Wynne cheered him on, early on, at a Regent Park rally with a passion that seemed unseemly to critics. And she badmouthed NDP Leader Thomas Mulcair in an un-premier-like way when he was still well-placed to win the election.
The investment was not only personal but political — Wynne didn’t just stick out her own neck, she loaned out much of her provincial electoral machine: The vast majority of campaign managers for federal Liberal candidates emanated from the party’s provincial wing.
Now, the gamble has paid off. Wynne is the bearer of a monumental IOU.
So too are the Ontarians who voted massively for Trudeau at her behest. They are counting on her to collect in full on their behalf, and fully expecting his new government to deliver.
How big is that political debt? About $11 billion big, if you count the amount that Ottawa collects annually from Ontario taxpayers for distribution everywhere else through equalization and other social transfers for health and education.
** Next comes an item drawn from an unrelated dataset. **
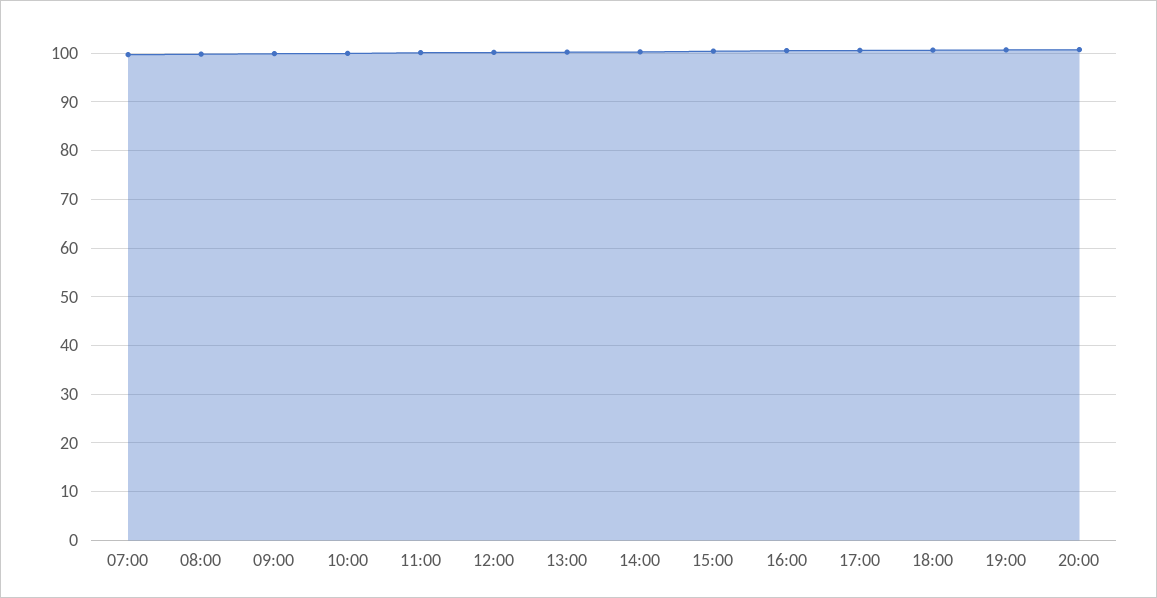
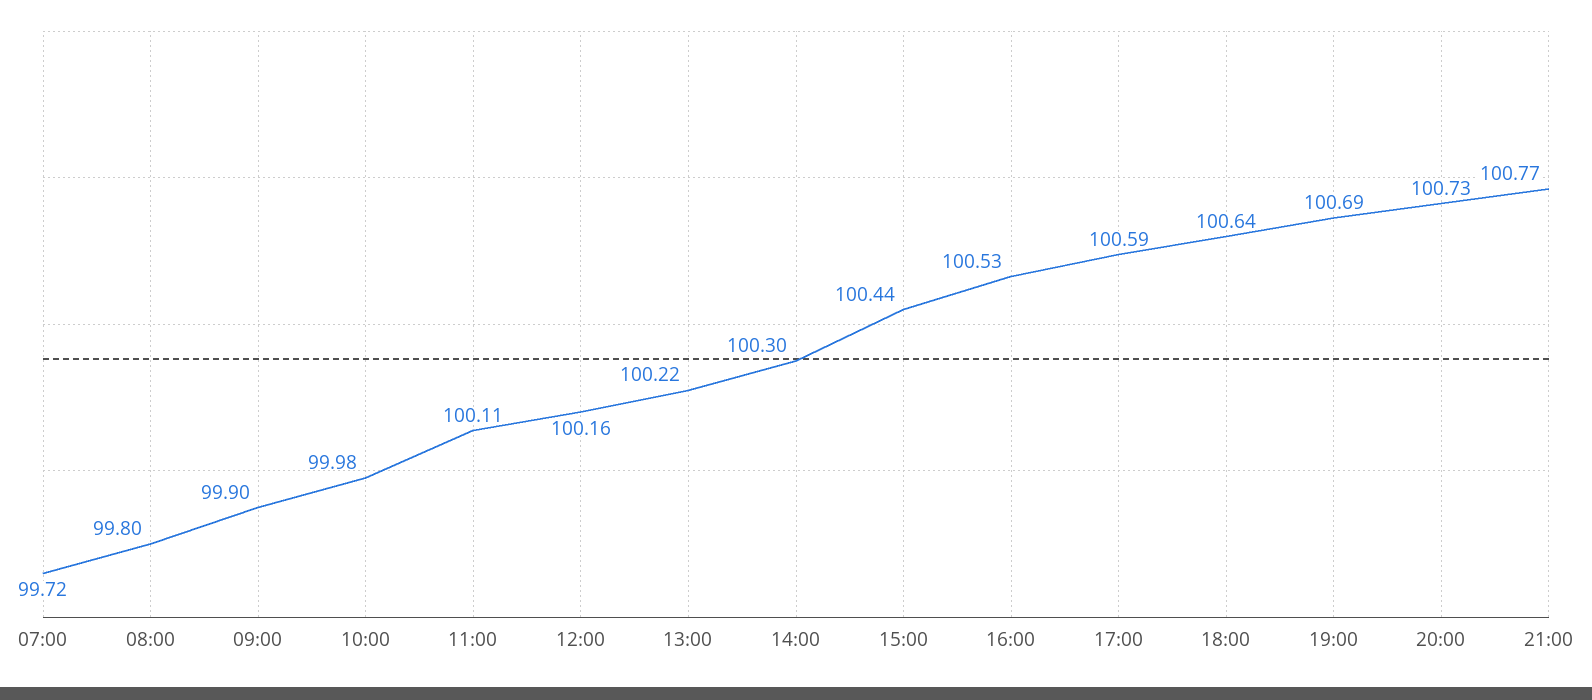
21:00: none -> 100.77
But that fiscal imbalance, long an irritant at Queen’s Park, won’t evaporate overnight.
Ontarians have swung massively behind the federal Liberals in the past, only to be taken for granted when it came time for Ottawa to give the country’s biggest province its due. Former prime minister Jean Chrétien won virtually every seat in Ontario yet cheerfully shortchanged the province in the aftermath, because in Canadian politics the squeaky wheel gets the grease — and the squawky provinces get the regional largesse.
Wynne’s wish list for federal leadership is long: Pension reform, infrastructure investments, global warming, fiscal fairness, child care and pharmacare. (Continued: Toronto Star)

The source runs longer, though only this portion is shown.